Vous n'avez pas besoin d'une salle dédiée, ni d'un budget de 10 000 €. Avec les bons choix — taille d'écran, éclairage, son, disposition — un salon ordinaire peut offrir une expérience cinéma qui surpasse beaucoup de multiplexes. Voici le guide pratique, de l'installation minimale à la configuration référence.
Étape 1 : La bonne taille d'écran
La règle empirique la plus fiable est celle de l'angle de vision. THX recommande un angle de 40° pour une expérience immersive. La formule : distance de vision (cm) × 0,835 = diagonale recommandée (cm).
| Distance de votre canapé | Taille recommandée (THX 40°) | Taille minimale (SMPTE 30°) |
|---|---|---|
| 2 m | 55 pouces (~140 cm) | 43 pouces (~109 cm) |
| 2,5 m | 65 pouces (~165 cm) | 50 pouces (~127 cm) |
| 3 m | 75 pouces (~190 cm) | 60 pouces (~152 cm) |
| 3,5 m | 85 pouces (~216 cm) | 70 pouces (~178 cm) |
En 4K, vous pouvez vous rapprocher davantage sans voir les pixels — ce qui permet d'aller vers les tailles supérieures pour une immersion accrue. En Full HD, restez plutôt à la borne SMPTE 30°.
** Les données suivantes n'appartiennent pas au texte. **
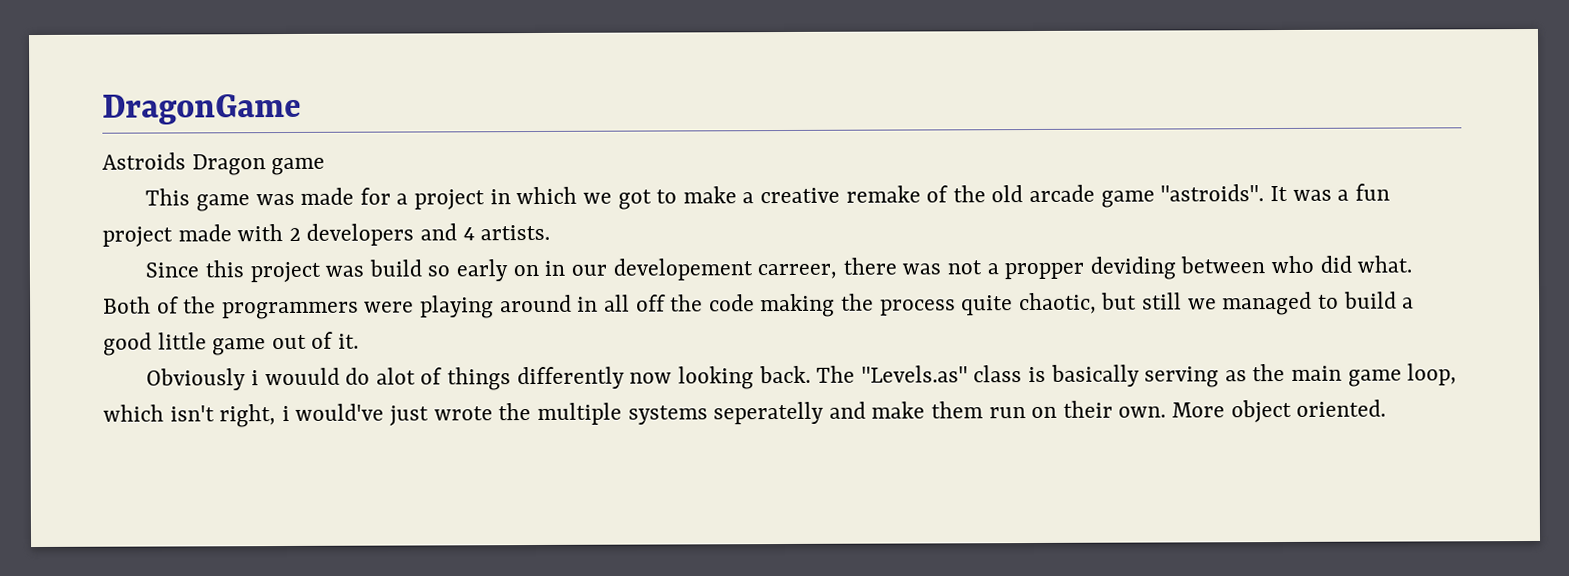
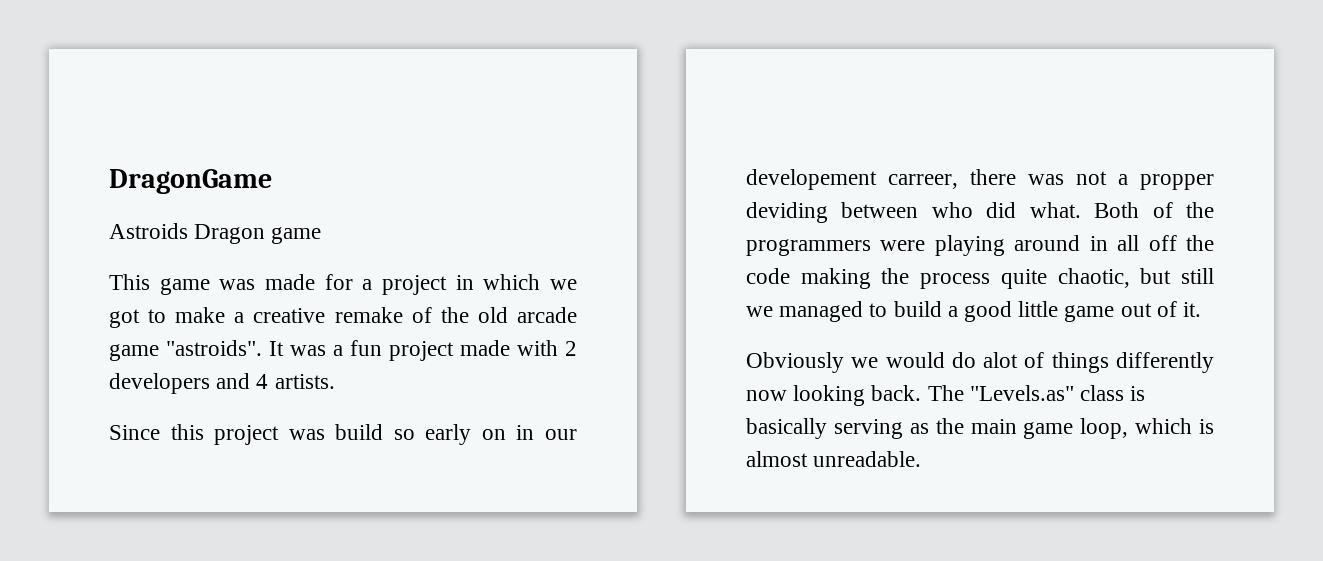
- Obviously i wouuld do alot of things differently now looking back.
+ Obviously we would do alot of things differently now looking back.
- The "Levels.as" class is basically serving as the main game loop, which isn't right, i would've just wrote the multiple systems seperatelly and make them run on their own. More object oriented.
+ The "Levels.as" class is basically serving as the main game loop, which is almost unreadable.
Étape 2 : L'éclairage — la pièce que les gens oublient
Deux éléments font toute la différence : les rideaux et l'éclairage de contrejour.
Les rideaux occultants transforment votre salon en salle obscure. Pour un OLED en particulier, le contraste infini de la dalle ne se révèle pleinement que dans un environnement sombre. Si vous ne voulez pas de rideaux occultants permanents, des stores enrouleurs blackout installés sur rails latéraux sont discrets et efficaces.
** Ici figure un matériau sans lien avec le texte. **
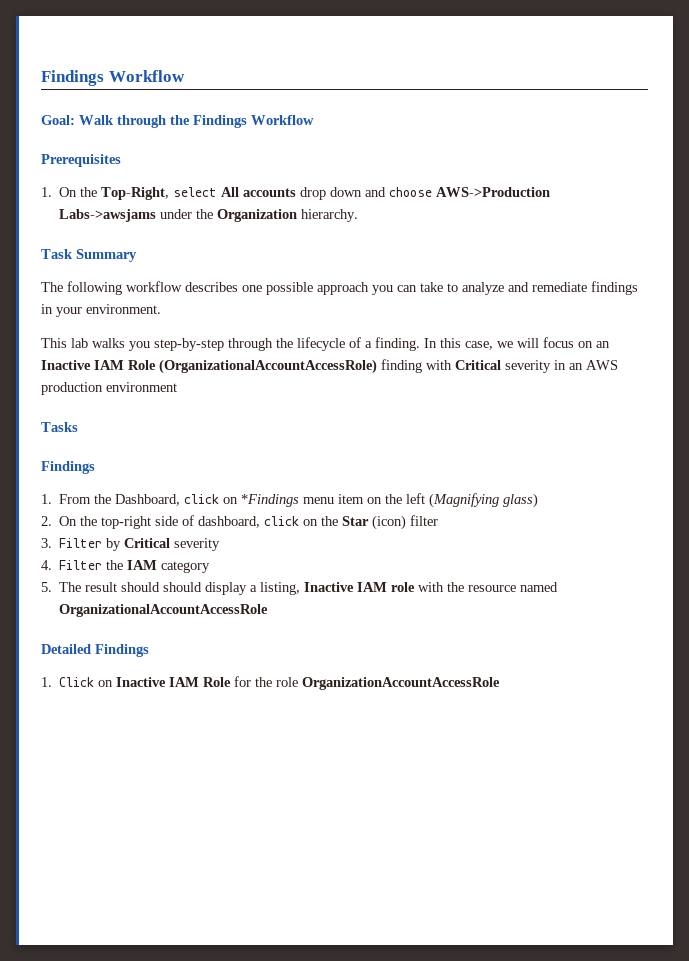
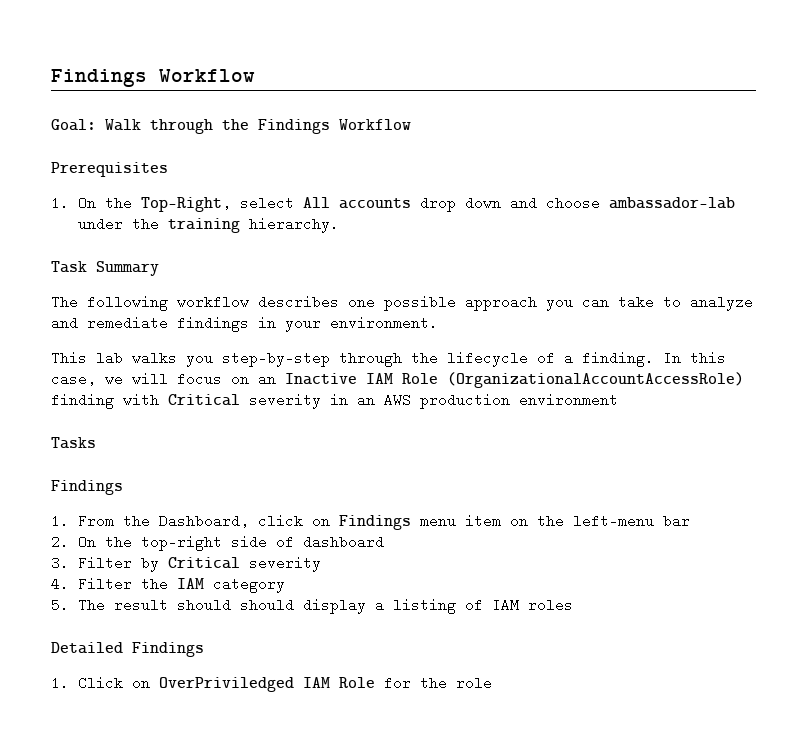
- 1. On the Top-Right, select All accounts drop down and choose AWS->Production Labs->awsjams under the Organization hierarchy.
+ 1. On the Top-Right, select All accounts drop down and choose ambassador-lab under the training hierarchy.
- 1. From the Dashboard, click on *Findings menu item on the left (Magnifying glass)
+ 1. From the Dashboard, click on Findings menu item on the left-menu bar
- 2. On the top-right side of dashboard, click on the Star (icon) filter
+ 2. On the top-right side of dashboard
- 5. The result should should display a listing, Inactive IAM role with the resource named OrganizationalAccountAccessRole
+ 5. The result should should display a listing of IAM roles
- 1. Click on Inactive IAM Role for the role OrganizationAccountAccessRole
+ 1. Click on OverPriviledged IAM Role for the role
Le bias lighting (éclairage de contrejour) est une bande LED placée derrière la TV, calibrée à 6 500 K (blanc lumière du jour, même référence que la calibration cinéma) et un IRC d'au moins 90. Son rôle : réduire le contraste entre l'écran noir et le mur totalement sombre derrière, ce qui fatigue les yeux sur la durée. En bonus : il améliore la perception des niveaux de noir de votre TV et rend l'image subjectivement plus contrastée.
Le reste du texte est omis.